In this and in other passages you get the sense that Orwell realizes that ethics and morality are not something that applies to other people, but to one’s self. Not to say you don’t call out things that need calling out; on one level the book is the continual calling out of things. But it can’t only be outward focused. In social media terms that’s performative wokeness or virtue signalling; in evangelical terms that’s practicing your righteousness before men. Orwell calls out the major ideologies of his day with unrivaled clarity, but he never pretends he is not culpable himself. I appreciate that acknowledgement.
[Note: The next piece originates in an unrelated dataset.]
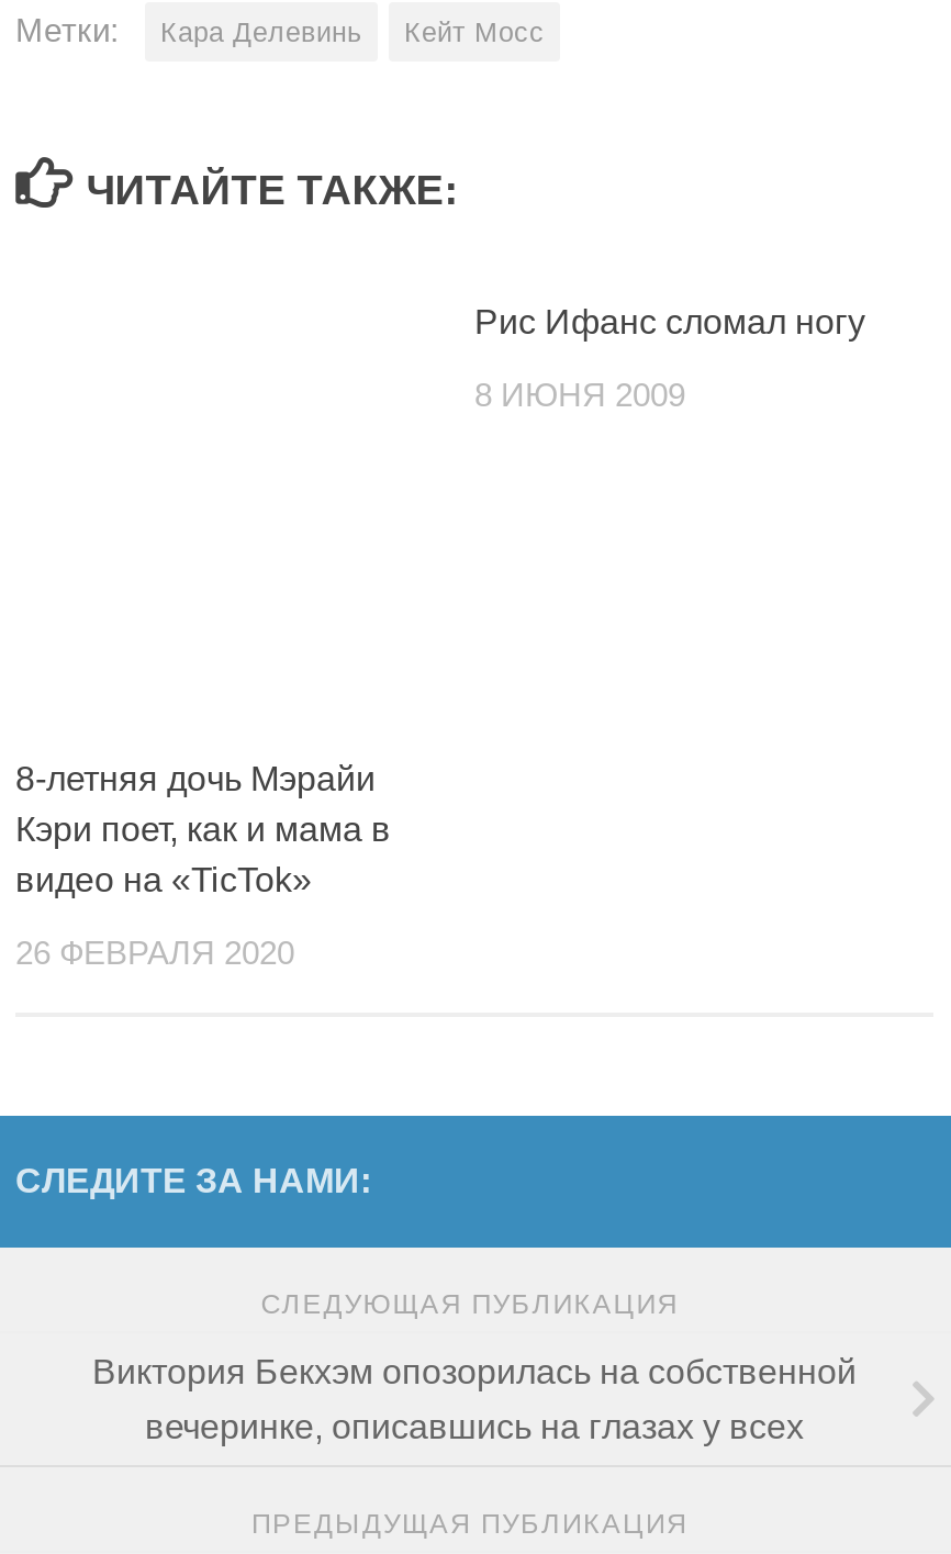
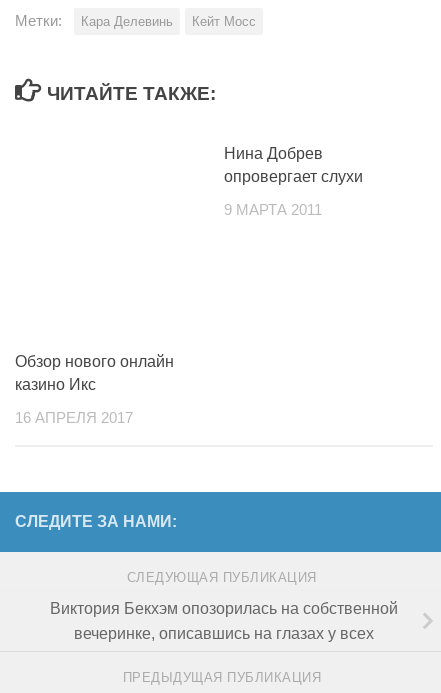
[474,302,865,340] Рис Ифанс сломал ногу -> [224,145,363,185] Нина Добрев | опровергает слухи
[474,377,685,412] 8 ИЮНЯ 2009 -> [224,202,322,218] 9 МАРТА 2011
[15,759,391,897] 8-летняя дочь Мэрайи | Кэри поет, как и мама в | видео на «TicTok» -> [15,353,174,393] Обзор нового онлайн | казино Икс
[15,935,294,970] 26 ФЕВРАЛЯ 2020 -> [15,410,133,426] 16 АПРЕЛЯ 2017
That’s not to say I agree with him on everything. I agree with him more than the other British and equally or more quotable essayist I read recently, GK Chesterton. Orwell mentions Chesterton several times, dismissing his (clearly stated, not mischaracterized) medievalist viewpoint. That was in an essay on Dickens. I never thought I’d find myself enthusiastically considering rereading a 50 page essay on Dickens, by whom I’ve only read four or so books. But I’d gladly read it again. Still, I find myself disagreeing with Orwell most often on matters literary. I hold Auden and Isherwood in much higher esteem for instance. Orwell tends to dismiss them as part of a group of young whippersnappers who are all talk (that’s overstating his point, but not grossly). I particularly disagreed with his rejection of the pulps. This is where he might most closely resemble later conservatives. He is not quite clutching his pearls (a phrase he would hate based on his essay on writing), but he does verge on moral panic about what the changes in attitude and content in mystery fiction from the 1890s to the 1940s. Then later he praises the equally lurid Henry Miller. I should probably not comment too much on the particulars; I haven’t read either the pulp novel in question nor Henry Miller. That said, I could tell from that discussion that he’d hate some of my favorite writers. There’s a bit of snobbery there, and a tendency to value, in today's terms, "literary" over "genre." Even in those essays I disagreed most with, though, he had some great insight. These literary essays were often jumping off points for discussions of imperialism and the like.
I’m very glad to have finally gotten to some of his nonfiction which I suspect I will always enjoy more than his novels, at least the ones I’ve read. I’m now reading a book about Orwell by Christopher Hitchens. My next Orwell, after a few other books, is likely to be Homage to Catalonia. As for this collection, I heartily recommend it. It is bracing despite its bland title.